* I went over this with subscribers today, so we’ll just do a roundup. Here’s the AP…
Business advocates now resigned to the likelihood that Illinois will soon adopt a $15-an-hour minimum wage urged legislators Wednesday to make it a tiered approach based on geography, arguing there are vast cost-of-living differences between Chicago and more rural areas downstate.
While Illinois’ statewide minimum wage has remained at $8.25 an hour since 2010, Chicago has jumped ahead, with the minimum wage there going to $13 this year .
Rob Karr, president and CEO of the Illinois Retail Merchants Association, told the Senate Labor Committee that the nation’s third-largest city shouldn’t set the wage floor for everywhere else in the state. […]
New Democratic Gov. J.B. Pritzker, who campaigned on the issue last fall, wants to sign the proposal into law before he lays out an annual budget to the General Assembly on Feb. 23, Lightford said.
The budget address is actually scheduled for February 20th, less than three weeks from today.
* Prairie State Wire…
“We believe the market should determine wages,” [Todd Maisch, Illinois Chamber president and CEO] said. “For example, $15 an hour in the Chicago market may make sense, while $15 an hour in Cairo, Illinois, does not.”
Other marker factors also should be considered, Maisch said.
“Regional market wages should be considered along with additional options for seasonal, teen and training wages,” he said.
Teen and training wages are in the proposal they’re working on.
* Illinois News Network…
Some legislators want to know if Illinois can mandate different minimums based on geographic boundaries.
“There’s a huge discrepancy regionally about how much money is needed in order to live a higher quality of life,” said state Sen. Linda Holmes, D-Aurora. […]
Assistant Majority Leader Kimberly Lightford, D-Maywood, will likely sponsor legislation that would increase the state’s minimum wage. She said she was open to the idea of regional minimum wages, but said there could be constitutional issues with that concept.
“It’s challenging because there are some constitutionalities that go along with a flat minimum wage,” she said. “That’s something that I know our lawyers are checking into.”
I don’t think the regional wage is gonna fly.
* Capitol News Illinois…
Lightford said rate increases would be phased in, and the $15 rate would not take effect until at least 2025, although an exact timeframe for the increase is not yet defined.

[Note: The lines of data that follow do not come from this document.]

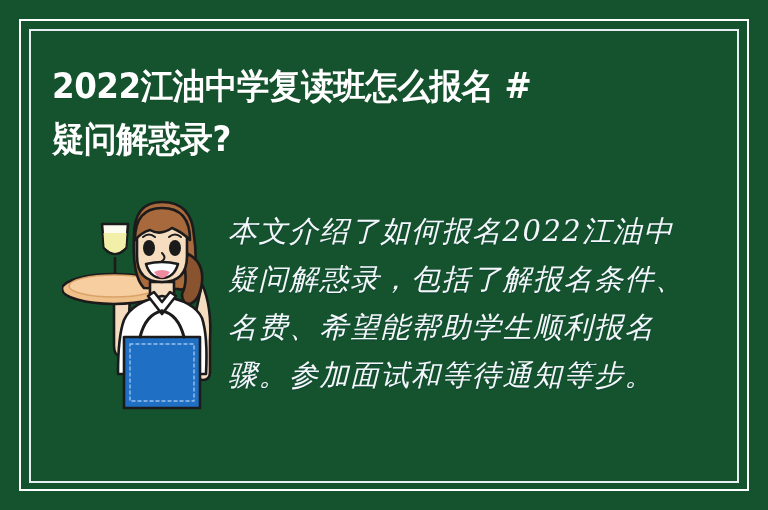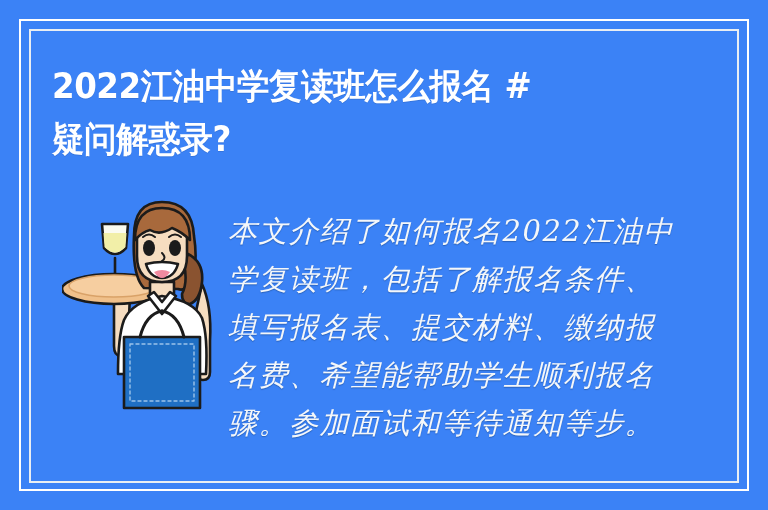--- a/index.html
+++ b/index.html
@@ -9,21 +9,21 @@
   body {
     width: 768px;
     height: 510px;
     overflow: hidden;
     font-family: "Liberation Sans", sans-serif;
   }
   #card {
     position: relative;
     width: 768px;
     height: 510px;
-    background: #3b82f6;
+    background: #14532d;
     overflow: hidden;
   }
   
   .frame-outer {
     position: absolute;
     left: 19px;
     top: 19px;
     right: 19px;
     bottom: 19px;
     border: 2px solid #ffffff;
@@ -94,22 +94,21 @@
   <div class="frame-outer"></div>
   <div class="frame-inner"></div>
 
   <div class="title-block">
     <div class="title-line">2022江油中学复读班怎么报名 #</div>
     <div class="title-line">疑问解惑录?</div>
   </div>
 
   <div class="body-block">
     <div class="body-line">本文介绍了如何报名2022江油中</div>
-    <div class="body-line">学复读班，包括了解报名条件、</div>
-    <div class="body-line">填写报名表、提交材料、缴纳报</div>
+    <div class="body-line">疑问解惑录，包括了解报名条件、</div>
     <div class="body-line">名费、希望能帮助学生顺利报名</div>
     <div class="body-line">骤。参加面试和等待通知等步。</div>
   </div>
 
   <div class="illustration">
     <svg viewBox="0 0 175 235" width="175" height="235" xmlns="http://www.w3.org/2000/svg">
       <g stroke="#1b1b1b" stroke-width="2.6" stroke-linejoin="round" stroke-linecap="round">
 
         <path d="M52 93 L52 150 Q52 160 59 160 Q66 160 66 150 L68 96 Z" fill="#f6ddc0"></path>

Business representatives at the committee preferred a longer-term rollout. Lobbyist Mike Noonan, representing the Illinois Restaurant Association, said his industry would be OK with a seven-year rollout — $1 each year for the first six, then 75 cents the final year.

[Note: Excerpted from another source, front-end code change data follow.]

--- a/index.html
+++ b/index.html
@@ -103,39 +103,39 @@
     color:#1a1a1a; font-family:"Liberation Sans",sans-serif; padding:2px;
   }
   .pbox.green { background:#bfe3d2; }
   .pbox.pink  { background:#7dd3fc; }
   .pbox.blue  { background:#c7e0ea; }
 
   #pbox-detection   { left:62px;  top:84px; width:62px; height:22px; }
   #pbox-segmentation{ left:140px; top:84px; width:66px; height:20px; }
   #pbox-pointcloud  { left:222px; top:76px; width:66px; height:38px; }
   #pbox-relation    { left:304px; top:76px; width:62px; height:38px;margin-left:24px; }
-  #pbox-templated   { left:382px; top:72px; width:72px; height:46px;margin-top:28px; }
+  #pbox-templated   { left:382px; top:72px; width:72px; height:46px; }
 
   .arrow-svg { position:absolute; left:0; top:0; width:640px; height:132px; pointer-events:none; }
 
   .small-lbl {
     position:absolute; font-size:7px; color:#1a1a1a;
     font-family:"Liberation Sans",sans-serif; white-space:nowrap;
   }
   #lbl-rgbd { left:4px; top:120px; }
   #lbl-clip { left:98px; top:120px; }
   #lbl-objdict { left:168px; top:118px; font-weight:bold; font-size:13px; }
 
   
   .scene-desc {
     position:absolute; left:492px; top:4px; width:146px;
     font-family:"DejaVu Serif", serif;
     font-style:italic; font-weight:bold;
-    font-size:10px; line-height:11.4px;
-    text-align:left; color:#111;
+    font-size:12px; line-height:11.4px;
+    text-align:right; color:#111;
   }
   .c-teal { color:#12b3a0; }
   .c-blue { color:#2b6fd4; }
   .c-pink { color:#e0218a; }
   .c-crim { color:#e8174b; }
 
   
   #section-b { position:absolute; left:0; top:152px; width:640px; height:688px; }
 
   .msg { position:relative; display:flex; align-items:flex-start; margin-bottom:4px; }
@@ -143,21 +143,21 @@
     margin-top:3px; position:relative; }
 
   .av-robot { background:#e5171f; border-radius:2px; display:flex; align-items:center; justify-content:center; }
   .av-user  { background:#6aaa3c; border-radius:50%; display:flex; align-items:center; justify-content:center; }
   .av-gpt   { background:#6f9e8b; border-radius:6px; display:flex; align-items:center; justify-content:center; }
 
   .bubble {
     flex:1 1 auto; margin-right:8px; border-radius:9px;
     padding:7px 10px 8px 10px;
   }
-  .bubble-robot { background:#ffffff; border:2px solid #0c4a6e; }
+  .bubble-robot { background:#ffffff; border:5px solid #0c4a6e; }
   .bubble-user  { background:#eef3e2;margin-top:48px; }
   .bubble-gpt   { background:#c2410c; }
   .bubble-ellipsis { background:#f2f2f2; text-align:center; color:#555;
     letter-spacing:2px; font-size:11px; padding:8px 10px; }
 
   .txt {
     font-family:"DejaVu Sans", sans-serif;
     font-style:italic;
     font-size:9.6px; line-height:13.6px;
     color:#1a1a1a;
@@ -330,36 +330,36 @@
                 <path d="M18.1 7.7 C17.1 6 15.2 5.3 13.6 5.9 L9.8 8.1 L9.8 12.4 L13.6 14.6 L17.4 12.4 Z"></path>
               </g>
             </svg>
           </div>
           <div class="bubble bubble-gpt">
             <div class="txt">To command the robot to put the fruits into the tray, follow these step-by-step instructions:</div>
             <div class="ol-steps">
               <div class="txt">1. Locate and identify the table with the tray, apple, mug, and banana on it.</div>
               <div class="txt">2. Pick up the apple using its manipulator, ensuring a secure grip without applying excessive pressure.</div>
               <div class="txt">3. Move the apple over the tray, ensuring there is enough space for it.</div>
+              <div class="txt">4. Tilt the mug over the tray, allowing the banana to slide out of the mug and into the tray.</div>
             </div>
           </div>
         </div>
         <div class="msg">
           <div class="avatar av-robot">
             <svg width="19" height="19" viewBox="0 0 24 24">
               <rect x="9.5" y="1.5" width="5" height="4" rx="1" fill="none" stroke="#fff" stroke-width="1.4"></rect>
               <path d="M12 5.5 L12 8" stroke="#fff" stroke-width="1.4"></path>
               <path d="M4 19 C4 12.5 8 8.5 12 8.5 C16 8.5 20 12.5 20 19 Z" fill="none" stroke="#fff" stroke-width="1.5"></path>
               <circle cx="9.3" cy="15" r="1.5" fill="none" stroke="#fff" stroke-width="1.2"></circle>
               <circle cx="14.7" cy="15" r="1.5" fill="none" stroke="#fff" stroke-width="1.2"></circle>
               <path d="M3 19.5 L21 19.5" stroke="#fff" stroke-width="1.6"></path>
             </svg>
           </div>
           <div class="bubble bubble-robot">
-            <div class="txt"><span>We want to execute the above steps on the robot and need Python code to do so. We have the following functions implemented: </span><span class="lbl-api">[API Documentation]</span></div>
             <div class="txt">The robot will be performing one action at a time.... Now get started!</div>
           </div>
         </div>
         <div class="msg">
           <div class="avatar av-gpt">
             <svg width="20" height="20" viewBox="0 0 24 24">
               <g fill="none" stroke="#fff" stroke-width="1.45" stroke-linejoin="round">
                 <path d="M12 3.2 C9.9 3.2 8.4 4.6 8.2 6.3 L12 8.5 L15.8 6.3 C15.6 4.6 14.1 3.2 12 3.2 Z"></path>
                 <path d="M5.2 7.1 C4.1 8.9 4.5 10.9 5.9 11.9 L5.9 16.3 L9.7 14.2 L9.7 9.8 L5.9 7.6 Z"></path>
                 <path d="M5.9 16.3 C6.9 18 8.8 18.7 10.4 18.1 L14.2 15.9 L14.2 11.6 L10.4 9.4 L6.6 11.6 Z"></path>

Worker rights advocates, such as Greg Kelly of the Service Employees International Union, preferred a more timely increase. He said 41 percent of all workers in Illinois make less than $15 per hour, and more of those workers are in their 40s, 50s and 60s than are younger than 25.
Kelly added that more women than men make less than $15 per hour, and 48 percent of African Americans and 61 percent of Latinos make less than $15 per hour. He said 52 percent of those making less than $15 per hour work full time, and 15 percent of Illinois working families receive food stamps.
Chris Boyster of the Illinois Collaboration on Youth said more than 12,000 people are employed by the organization’s member agencies. Many of them are working at or near minimum wage, he said.
“These human service organizations will not be able to accommodate an increase in the minimum wage without increased financial support from the state,” he said. “Providers want to pay their workforce better. They just need the means to do so.”
The Illinois Association of Park Districts also said increasing the minimum wage would put pressure on park districts that employ teens as life guards, camp counselors and other jobs that pay the minimum wage. Likewise, the state’s nursing homes that serve large numbers of Medicaid patients would be squeezed between paying higher wages with stagnant Medicaid reimbursements, said Pat Comstock of the Health Care Council of Illinois.
Twenty-six states and the District of Columbia have a higher minimum wage than Illinois.